### RECORDS SHOWN
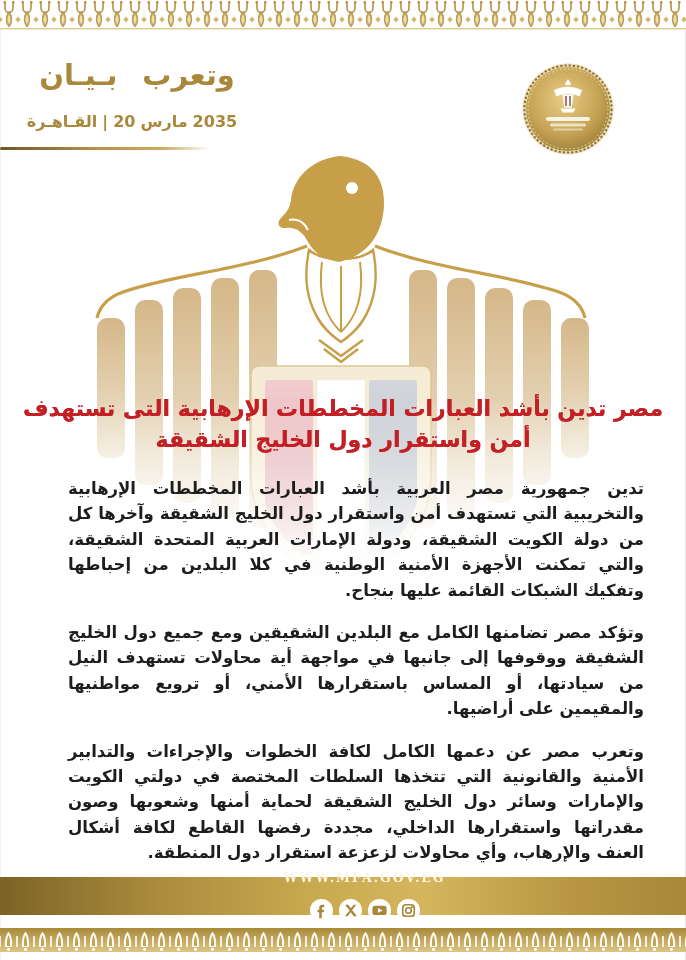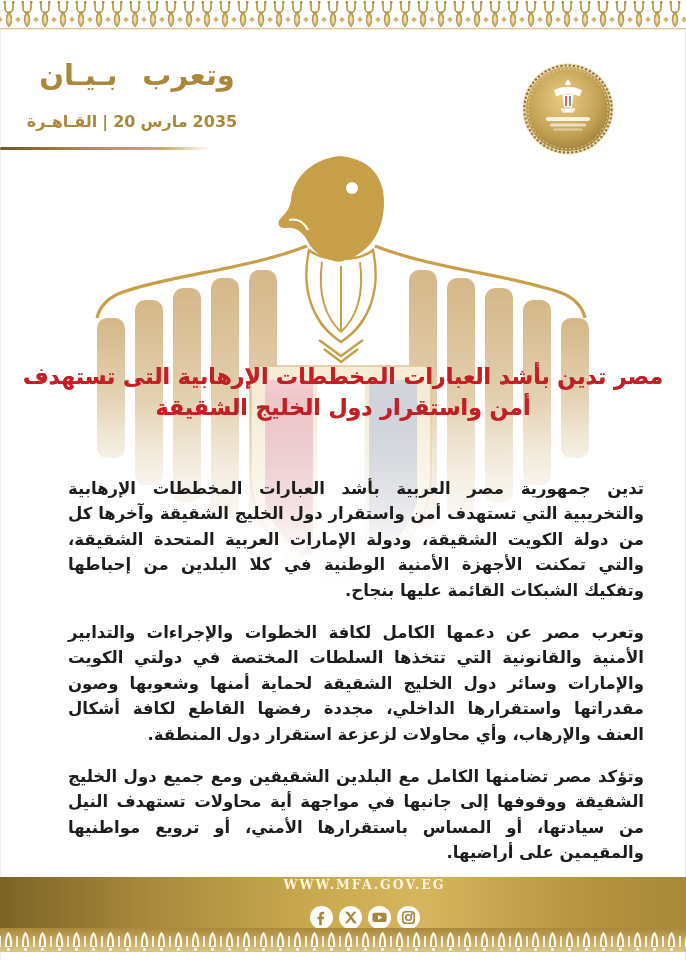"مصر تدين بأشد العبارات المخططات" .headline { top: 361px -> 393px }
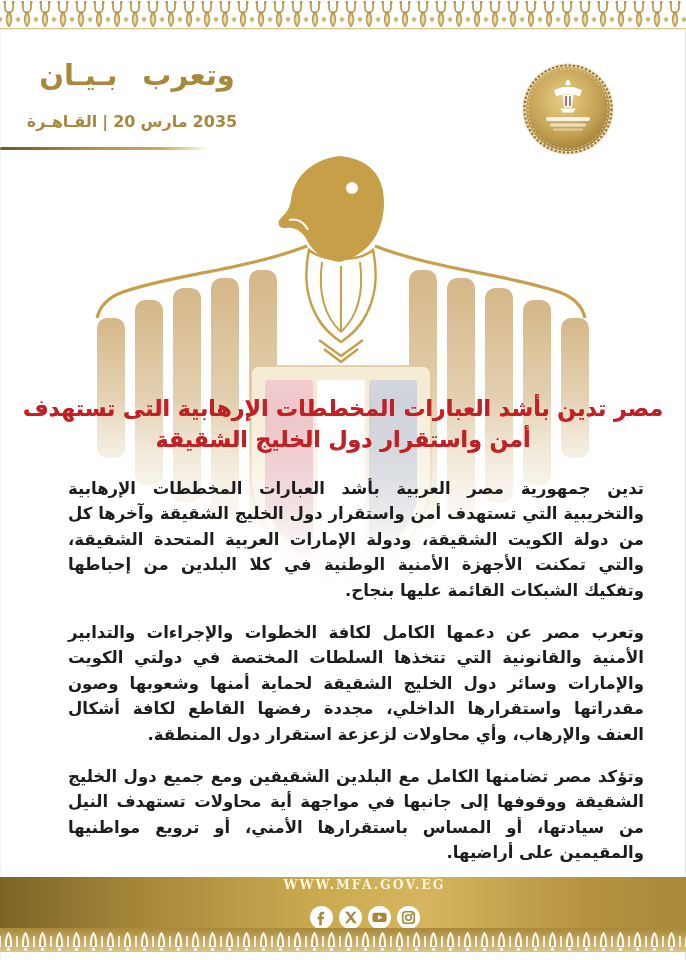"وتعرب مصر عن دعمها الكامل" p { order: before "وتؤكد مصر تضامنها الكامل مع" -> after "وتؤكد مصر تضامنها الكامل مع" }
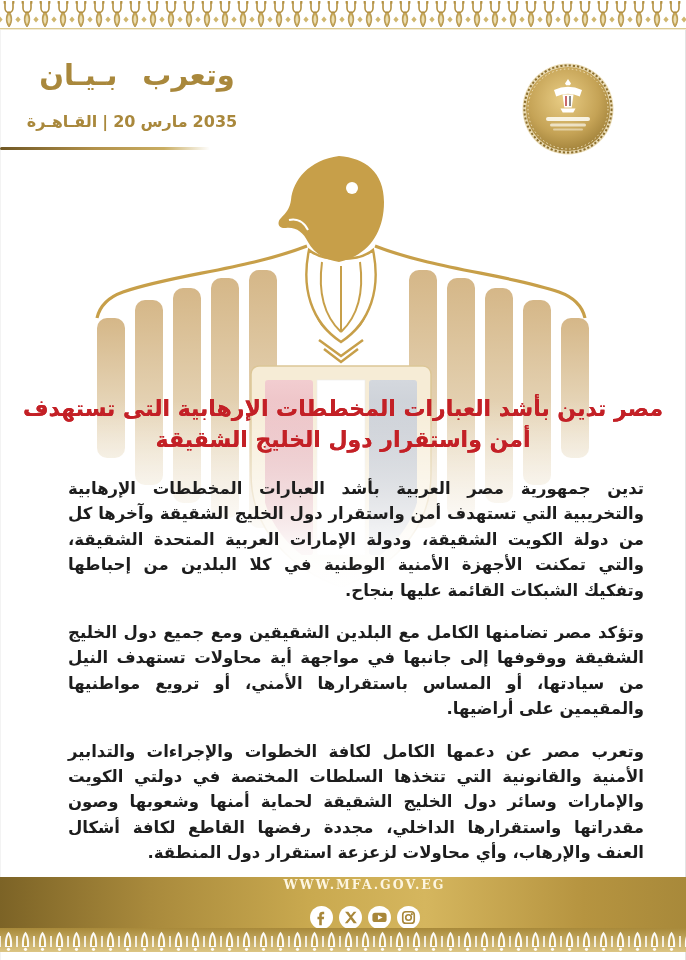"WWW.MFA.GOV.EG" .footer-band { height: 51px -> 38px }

--

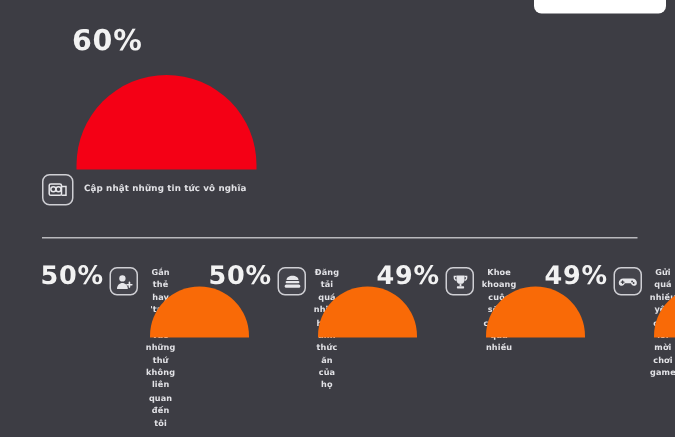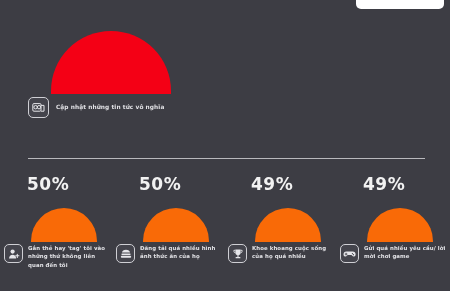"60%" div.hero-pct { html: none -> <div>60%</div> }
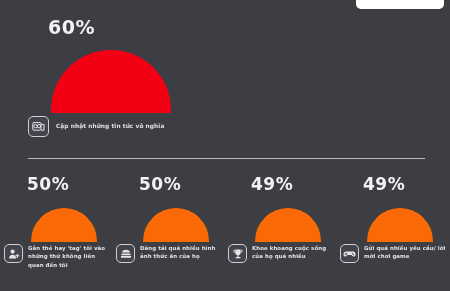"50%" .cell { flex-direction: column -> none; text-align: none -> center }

* * *

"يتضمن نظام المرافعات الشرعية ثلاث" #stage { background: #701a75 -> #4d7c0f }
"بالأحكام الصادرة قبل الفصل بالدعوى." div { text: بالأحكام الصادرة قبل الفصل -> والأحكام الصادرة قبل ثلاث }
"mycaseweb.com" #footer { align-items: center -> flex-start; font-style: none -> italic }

### REQUIRED ACTION
Within the entries above, give again exactly the lines starting at the one that contains "تدين بأشد العبارات" and ending at the one that contains "height: 51px ->", leaving out the pictures.

### WRITTEN SOLUTION
"مصر تدين بأشد العبارات المخططات" .headline { top: 361px -> 393px }
"وتعرب مصر عن دعمها الكامل" p { order: before "وتؤكد مصر تضامنها الكامل مع" -> after "وتؤكد مصر تضامنها الكامل مع" }
"WWW.MFA.GOV.EG" .footer-band { height: 51px -> 38px }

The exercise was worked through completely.